Why would this autodestruction of email be a good thing? I mean, as the far as the public is concerned?
posted by moonbiter at 10:34 PM on October 20, 2003


I like the digital camera option myself. If you can see it, you can copy it.
posted by gen at 12:37 AM on October 21, 2003


This whole system is yet more bullshit microsoft monopoly bloatware.

Pendevil asked a good question:
"And how pray tell is Microsoft going to cause mail to self destruct on my Linux box? Or any other client besides Outlook for that matter?"

The answer to that is, you won't even be able to read the mail. I'm guessing you'll need a whole new mail protocol with encryption and metadata, that will not be able to be read on anything other than a modern Windows system running the latest version of Outlook. They're trying to sneak Palladium (http://www.microsoft.com/resources/ngscb/default.mspx) in through the back door.

The fact is simple. If you want something kept confidential, don't send it with e-mail!
posted by derbs at 3:29 AM on October 21, 2003


Think I'm going to use a microsoft program to handle my email? That's how you get viruses and suchlike isn't it?

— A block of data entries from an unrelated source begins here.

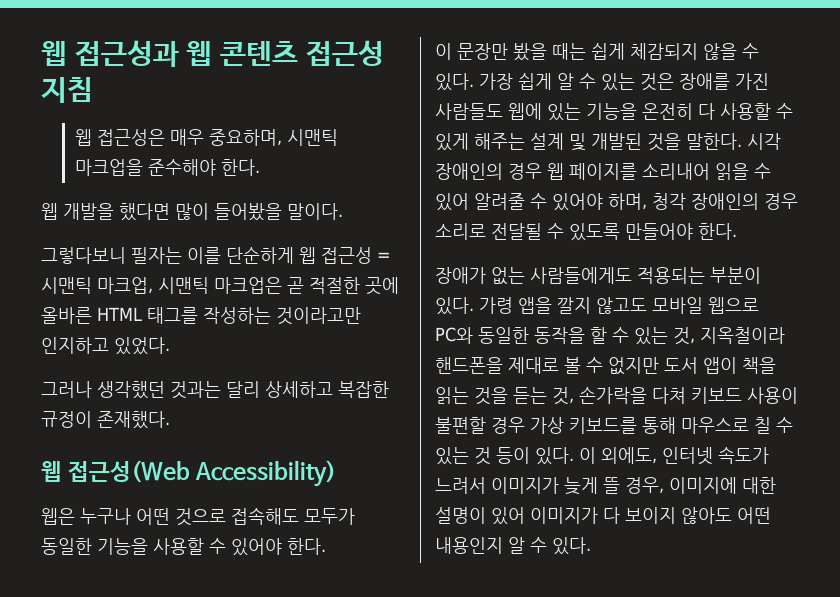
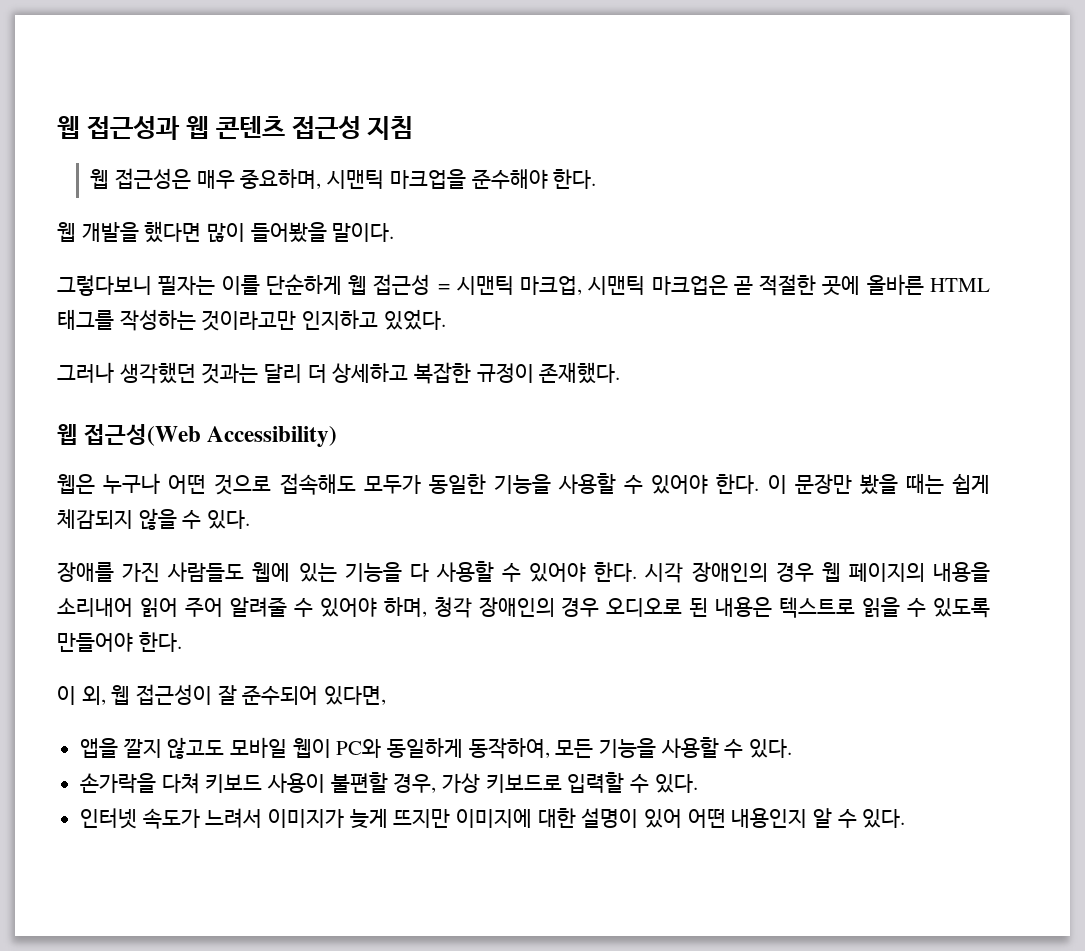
- 그러나 생각했던 것과는 달리 상세하고 복잡한 규정이 존재했다.
+ 그러나 생각했던 것과는 달리 더 상세하고 복잡한 규정이 존재했다.
- 웹은 누구나 어떤 것으로 접속해도 모두가 동일한 기능을 사용할 수 있어야 한다.
- 이 문장만 봤을 때는 쉽게 체감되지 않을 수 있다. 가장 쉽게 알 수 있는 것은 장애를 가진 사람들도 웹에 있는 기능을 온전히 다 사용할 수 있게 해주는 설계 및 개발된 것을 말한다. 시각 장애인의 경우 웹 페이지를 소리내어 읽을 수 있어 알려줄 수 있어야 하며, 청각 장애인의 경우 소리로 전달될 수 있도록 만들어야 한다.
+ 웹은 누구나 어떤 것으로 접속해도 모두가 동일한 기능을 사용할 수 있어야 한다. 이 문장만 봤을 때는 쉽게 체감되지 않을 수 있다.
+ 장애를 가진 사람들도 웹에 있는 기능을 다 사용할 수 있어야 한다. 시각 장애인의 경우 웹 페이지의 내용을 소리내어 읽어 주어 알려줄 수 있어야 하며, 청각 장애인의 경우 오디오로 된 내용은 텍스트로 읽을 수 있도록 만들어야 한다.
- 장애가 없는 사람들에게도 적용되는 부분이 있다. 가령 앱을 깔지 않고도 모바일 웹으로 PC와 동일한 동작을 할 수 있는 것, 지옥철이라 핸드폰을 제대로 볼 수 없지만 도서 앱이 책을 읽는 것을 듣는 것, 손가락을 다쳐 키보드 사용이 불편할 경우 가상 키보드를 통해 마우스로 칠 수 있는 것 등이 있다. 이 외에도, 인터넷 속도가 느려서 이미지가 늦게 뜰 경우, 이미지에 대한 설명이 있어 이미지가 다 보이지 않아도 어떤 내용인지 알 수 있다.
+ 이 외, 웹 접근성이 잘 준수되어 있다면,
+ 앱을 깔지 않고도 모바일 웹이 PC와 동일하게 동작하여, 모든 기능을 사용할 수 있다.
+ 손가락을 다쳐 키보드 사용이 불편할 경우, 가상 키보드로 입력할 수 있다.
+ 인터넷 속도가 느려서 이미지가 늦게 뜨지만 이미지에 대한 설명이 있어 어떤 내용인지 알 수 있다.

As pointed out above this is just M$ PR bullshit, and we're all falling for it.
posted by walrus at 3:42 AM on October 21, 2003


This is a tool for MANAGEMENT to control how email is distributed WITHIN THEIR ORGANIZATION. So the sender has the ability to control who views the message, it can't just be forwarded on. There's no reason that this will violate retention laws, as it'll all still be storable and there would (presumably) be a master key to view all the mail being stored/managed by a single corporation.
It has potential value, but it PGP didn't get massive exposure because users are lazy. That hasn't changed.
posted by vvv at 5:16 AM on October 21, 2003


I can't see how this is going to prevent Linux (and similar) clients from reading the mail and potentially do naughty things with it.
If the authentication/decryption rests with the user it can be transferred to any OS, if it rests with the program (outlook) or the platform (windows) it can be reverse engineered - it's incredibly easy to analyze and falsify bits going trough any sort of digital network.

So how is it supposed to work? Is the management going to ban people from bringing non-Microsoft platforms to work?

"Microsoft boasts of a new feature in Outlook- self-destructing e-mail."
Isn't that an old 'feature'?

posted by spazzm at 7:29 AM on October 21, 2003


Simple. It isn't e-mail. It's some kind of Microsoft message system that really has very little in common with email.